*** EXTRACTED DATA ***
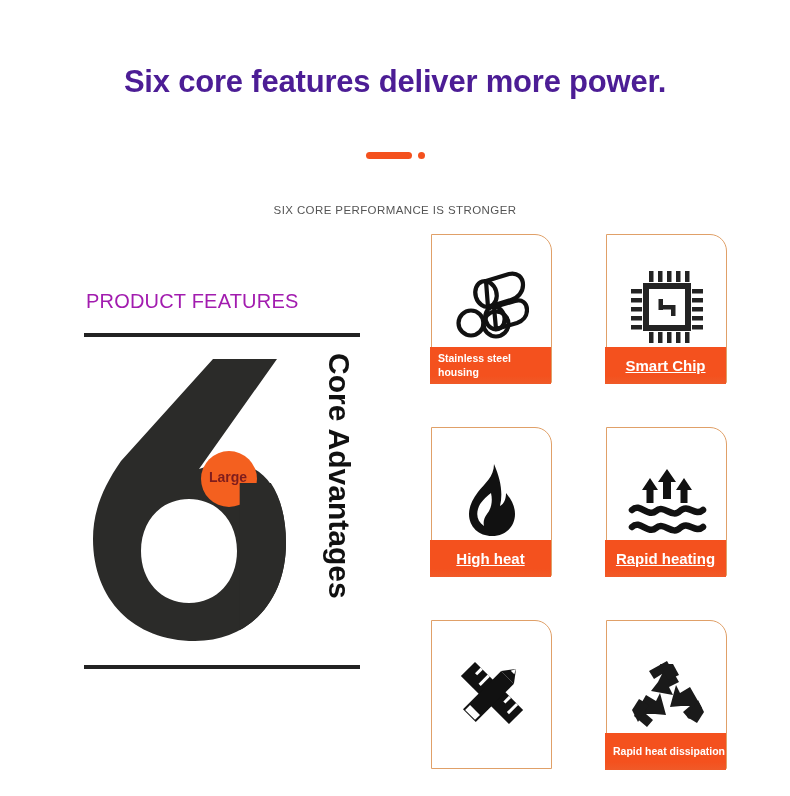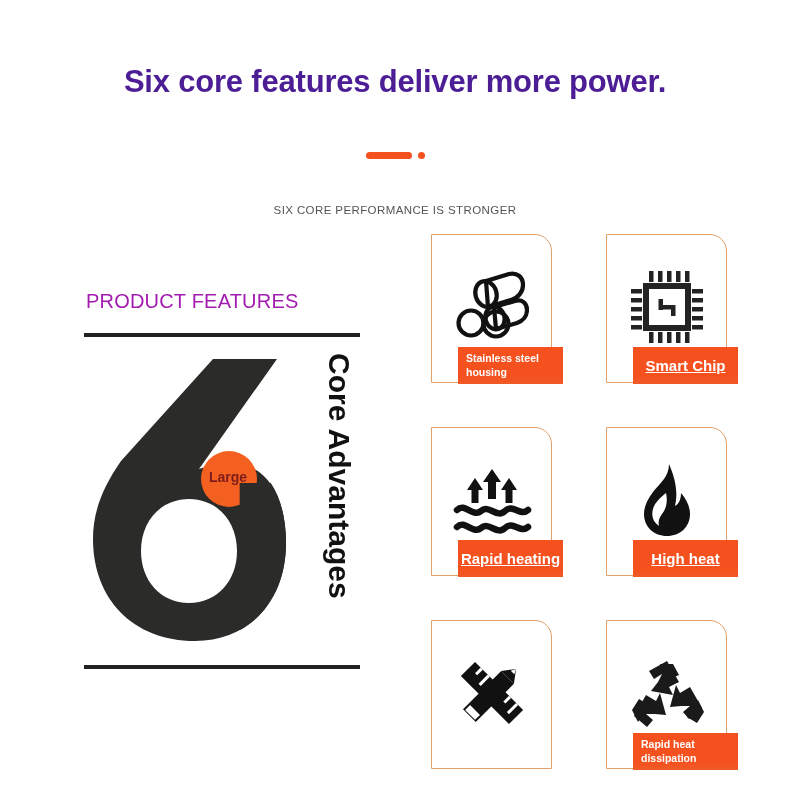--- a/index.html
+++ b/index.html
@@ -193,14 +193,13 @@
     position: absolute;
     left: -2px;
     bottom: -2px;
-    width: 105px;
+    width: 121px;
     height: 37px;
     background: linear-gradient(180deg, #f4511e 0%, #f4511e 78%, #f05a28 100%);
     display: flex;
     align-items: center;
     color: #ffffff;
     font-weight: bold;
-    margin-left: 28px;
   }
   .card-label.two-line {
     font-size: 10.5px;

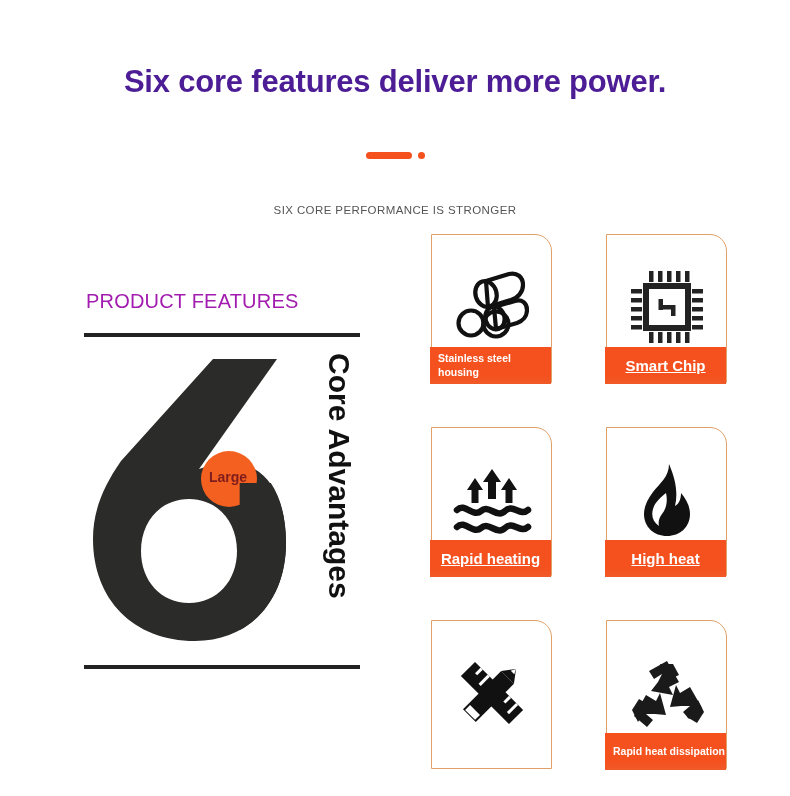--- a/index.html
+++ b/index.html
@@ -326,23 +326,6 @@
 
     <div class="card">
       <div class="card-icon">
-        <svg width="82" height="70" viewBox="0 0 82 70">
-          <g fill="#111">
-            <path d="M41 4 L50 17 H45 V34 H37 V17 H32 Z"></path>
-            <path d="M24 13 L32 25 H27.5 V38 H20.5 V25 H16 Z"></path>
-            <path d="M58 13 L66 25 H61.5 V38 H54.5 V25 H50 Z"></path>
-          </g>
-          <g fill="none" stroke="#111" stroke-width="6.5" stroke-linecap="round">
-            <path d="M6 45 C14 37 22 53 30 46 C38 39 46 54 54 46 C62 38 69 52 77 45"></path>
-            <path d="M6 62 C14 54 22 70 30 63 C38 56 46 71 54 63 C62 55 69 69 77 62"></path>
-          </g>
-        </svg>
-      </div>
-      <div class="card-label one-line">Rapid heating</div>
-    </div>
-
-    <div class="card">
-      <div class="card-icon">
         <svg width="58" height="74" viewBox="0 0 58 74" fill="#111">
           <path d="M31 1 C31 14 22 20 15 29 C9 37 6 44 6 51
                    C6 64 16 73 29 73 C42 73 52 64 52 51
@@ -353,6 +336,23 @@
         </svg>
       </div>
       <div class="card-label one-line">High heat</div>
+    </div>
+
+    <div class="card">
+      <div class="card-icon">
+        <svg width="82" height="70" viewBox="0 0 82 70">
+          <g fill="#111">
+            <path d="M41 4 L50 17 H45 V34 H37 V17 H32 Z"></path>
+            <path d="M24 13 L32 25 H27.5 V38 H20.5 V25 H16 Z"></path>
+            <path d="M58 13 L66 25 H61.5 V38 H54.5 V25 H50 Z"></path>
+          </g>
+          <g fill="none" stroke="#111" stroke-width="6.5" stroke-linecap="round">
+            <path d="M6 45 C14 37 22 53 30 46 C38 39 46 54 54 46 C62 38 69 52 77 45"></path>
+            <path d="M6 62 C14 54 22 70 30 63 C38 56 46 71 54 63 C62 55 69 69 77 62"></path>
+          </g>
+        </svg>
+      </div>
+      <div class="card-label one-line">Rapid heating</div>
     </div>
 
     <div class="card">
***
> _PROBLEM TO SOLVE_:
Strip out the pictures and repeat the listing above exactly.

> _OUTPUT BELOW_:
--- a/index.html
+++ b/index.html
@@ -193,14 +193,13 @@
     position: absolute;
     left: -2px;
     bottom: -2px;
-    width: 105px;
+    width: 121px;
     height: 37px;
     background: linear-gradient(180deg, #f4511e 0%, #f4511e 78%, #f05a28 100%);
     display: flex;
     align-items: center;
     color: #ffffff;
     font-weight: bold;
-    margin-left: 28px;
   }
   .card-label.two-line {
     font-size: 10.5px;

--- a/index.html
+++ b/index.html
@@ -326,23 +326,6 @@
 
     <div class="card">
       <div class="card-icon">
-        <svg width="82" height="70" viewBox="0 0 82 70">
-          <g fill="#111">
-            <path d="M41 4 L50 17 H45 V34 H37 V17 H32 Z"></path>
-            <path d="M24 13 L32 25 H27.5 V38 H20.5 V25 H16 Z"></path>
-            <path d="M58 13 L66 25 H61.5 V38 H54.5 V25 H50 Z"></path>
-          </g>
-          <g fill="none" stroke="#111" stroke-width="6.5" stroke-linecap="round">
-            <path d="M6 45 C14 37 22 53 30 46 C38 39 46 54 54 46 C62 38 69 52 77 45"></path>
-            <path d="M6 62 C14 54 22 70 30 63 C38 56 46 71 54 63 C62 55 69 69 77 62"></path>
-          </g>
-        </svg>
-      </div>
-      <div class="card-label one-line">Rapid heating</div>
-    </div>
-
-    <div class="card">
-      <div class="card-icon">
         <svg width="58" height="74" viewBox="0 0 58 74" fill="#111">
           <path d="M31 1 C31 14 22 20 15 29 C9 37 6 44 6 51
                    C6 64 16 73 29 73 C42 73 52 64 52 51
@@ -353,6 +336,23 @@
         </svg>
       </div>
       <div class="card-label one-line">High heat</div>
+    </div>
+
+    <div class="card">
+      <div class="card-icon">
+        <svg width="82" height="70" viewBox="0 0 82 70">
+          <g fill="#111">
+            <path d="M41 4 L50 17 H45 V34 H37 V17 H32 Z"></path>
+            <path d="M24 13 L32 25 H27.5 V38 H20.5 V25 H16 Z"></path>
+            <path d="M58 13 L66 25 H61.5 V38 H54.5 V25 H50 Z"></path>
+          </g>
+          <g fill="none" stroke="#111" stroke-width="6.5" stroke-linecap="round">
+            <path d="M6 45 C14 37 22 53 30 46 C38 39 46 54 54 46 C62 38 69 52 77 45"></path>
+            <path d="M6 62 C14 54 22 70 30 63 C38 56 46 71 54 63 C62 55 69 69 77 62"></path>
+          </g>
+        </svg>
+      </div>
+      <div class="card-label one-line">Rapid heating</div>
     </div>
 
     <div class="card">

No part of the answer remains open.